What are Underlying Assumption in AI?

In this blog, We will learn about the underlying assumptions in Artificial intelligence. To understand this topic better will also discuss the overview of AI, the role of the data, the computational demands of AI, and the challenges of AI related to accessibility and scalability. Also, we will look into how the biases are addressed in AI Technologies. The impact of assumptions is also explained in depth to understand each topic better.

Overview of Artificial Intelligence:

Artificial intelligence refers to the technology that deals with performing tasks that mimic the cognitive functions of the human brain. AI involves the computer system development that can enable them to perform tasks that usually require human intelligence.

Primary Technologies Involved in AI :

AI is a broad spectrum of distinct technologies that have various applications in different sectors. Some of the primary technologies involved in the AI are given below,

Machine learning:

Machine learning is mainly focused on the study of statistical algorithms that can learn patterns and valuable insights from the data and generalize new unseen data. This is a data-driven approach that uses data from the past to learn and predict on the new data.

Deep learning:

Deep learning mainly focuses on the simulation of neuron patterns similar to the human brain to perform complex tasks and make decisions as humans do. The “deep” refers to the multiple layers present In the neural networks in the models developed based on deep learning. The CNN, RNN, and LSTM are some example algorithms that come under deep learning.

Natural language processing(NLP):

Natural language processing, as the name suggests, enables machines to understand the natural language of humans as it is spoken. This is an important technology used in artificial intelligence to make communication between machines and humans easier, more convenient, and more interactive and user-friendly. This enables the machines to interpret and comprehend the human language.

Computer vision:

Computer vision enables the ability of machines to simulate the visuals like humans to analyze and interpret the environment visuals. This technology is used to classify the objects and extract useful insights from the images or videos. It is used in tasks such as object detection, image segmentation, etc. This also enables the machines to understand the images and interpret gestures.

Data Mining:

Data mining is discovering valuable patterns and insights from large datasets. It is used in machine learning to find hidden patterns in data and this technique is a combination of artificial intelligence and statistics. Data mining is an important concept in data analysis as it provides tools to interpret and analyze the data.

Reinforcement learning:

This technique enables the machines to learn from their past mistakes and not repeat them. This involves an agent that interacts with the environment and receives feedback and these feedbacks can be successes or failures of the results. They are considered the rewards and penalties. So these modify their decisions based on the feedback received. This is used in the decision-making process to get the most optimal outcome.

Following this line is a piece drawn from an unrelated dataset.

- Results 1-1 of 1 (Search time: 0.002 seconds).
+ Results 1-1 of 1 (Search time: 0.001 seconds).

Components of AI applications:

AI applications generally involve three main components that help in assuring the proper development and implementation of AI systems. These components need to be well structured and should be validated. The key components of the AI application are given below,

Data:

The Data is the most crucial component for the AI application because the training of the AI system highly depends on the data. After all, the systems learn the patterns from the data which further helps them in making decisions or predictions accurately.

The AI systems are designed and developed in such a way that they learn from the data. Usually, the data is a combination of human reviews and pieces of information. The data used for training should not contain any algorithmic bias and should be ethical and fair. The data also should be free from noise and should be accurate avoiding the inconsistencies in the data.

Algorithm:

The algorithm can be defined as a set of instructions that give a step-by-step procedure for an AI system to solve a specific issue and give an output for the input data provided.

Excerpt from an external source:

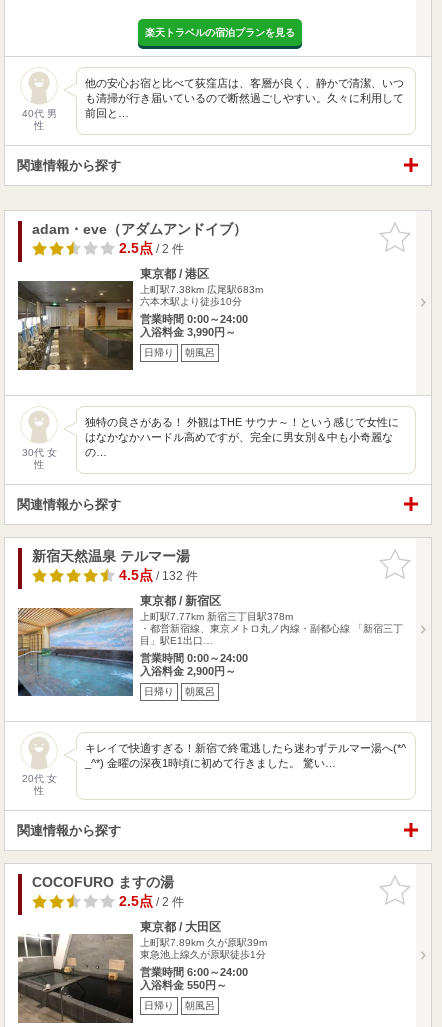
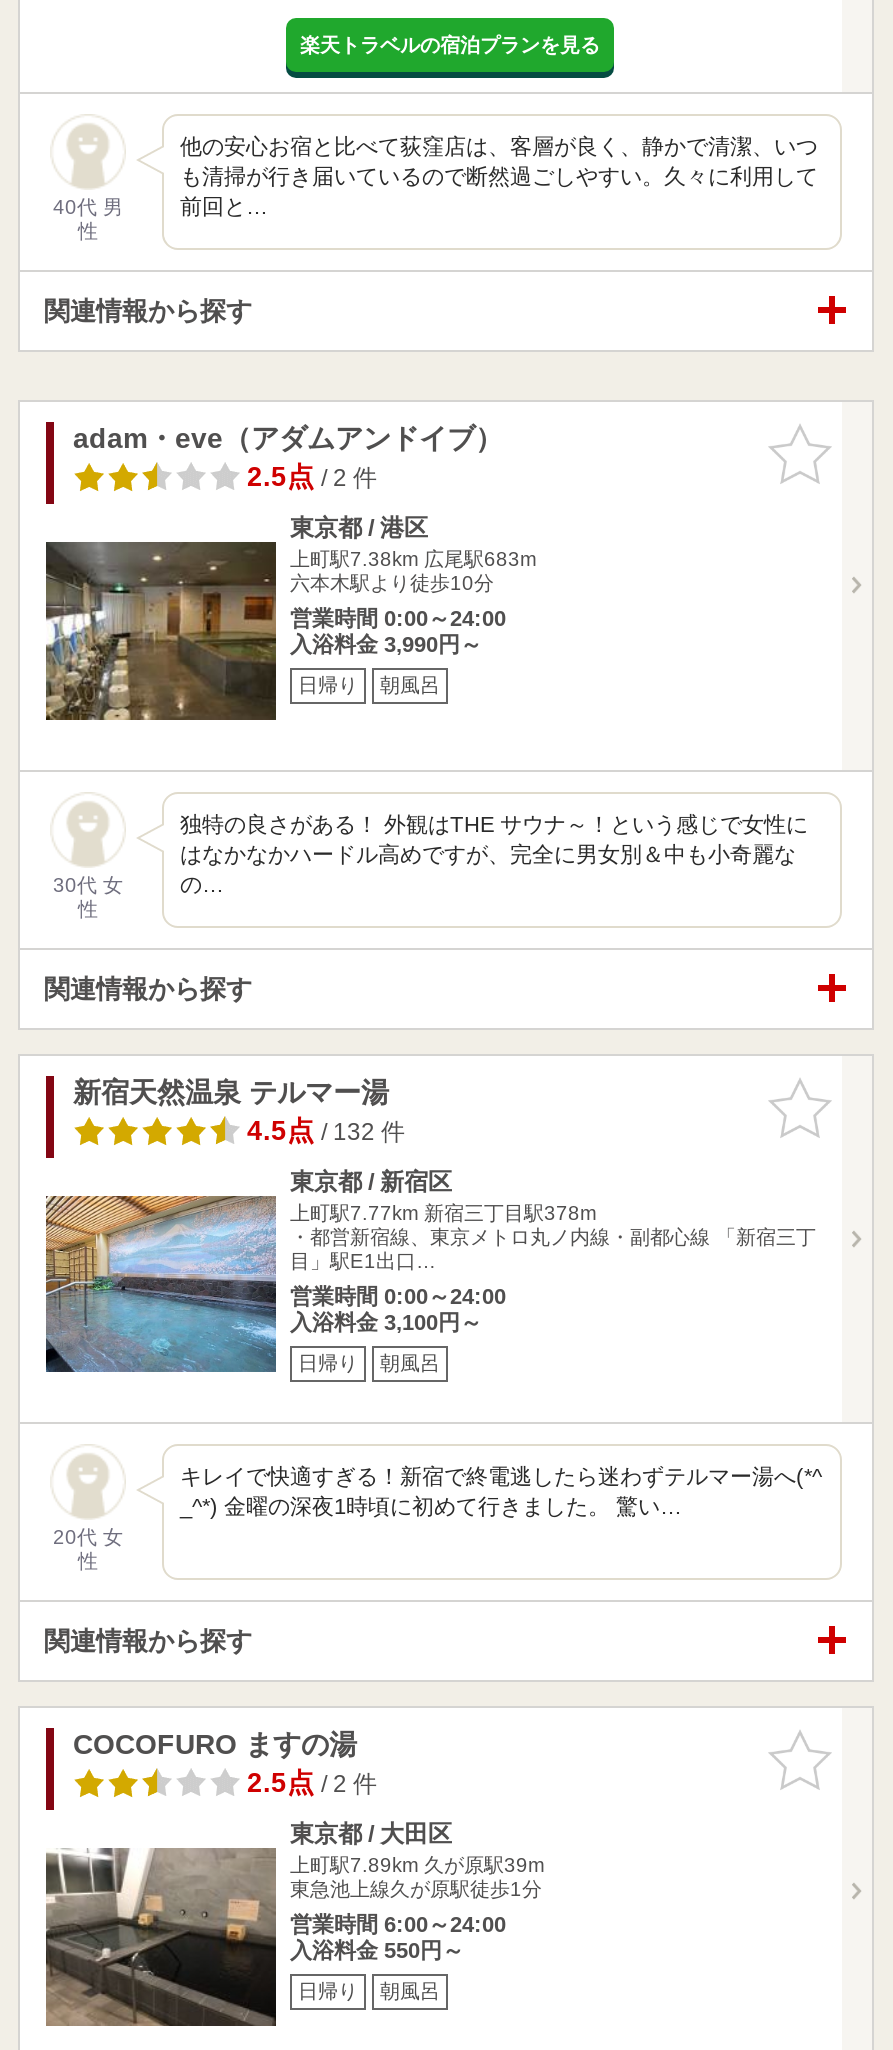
- 入浴料金 2,900円～
+ 入浴料金 3,100円～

The Algorithms used in the AI field are usually complex and contain mathematical codes that enable the machine to learn from the new input data and develop an accurate output for that. So basically the algorithm is programmed to learn to perform a task rather than just performing a task.

Human Interaction:

Human involvement is a key component for the better development of the AI systems. Preparing the data programming the algorithms and also verifying the output needs the involvement of the human.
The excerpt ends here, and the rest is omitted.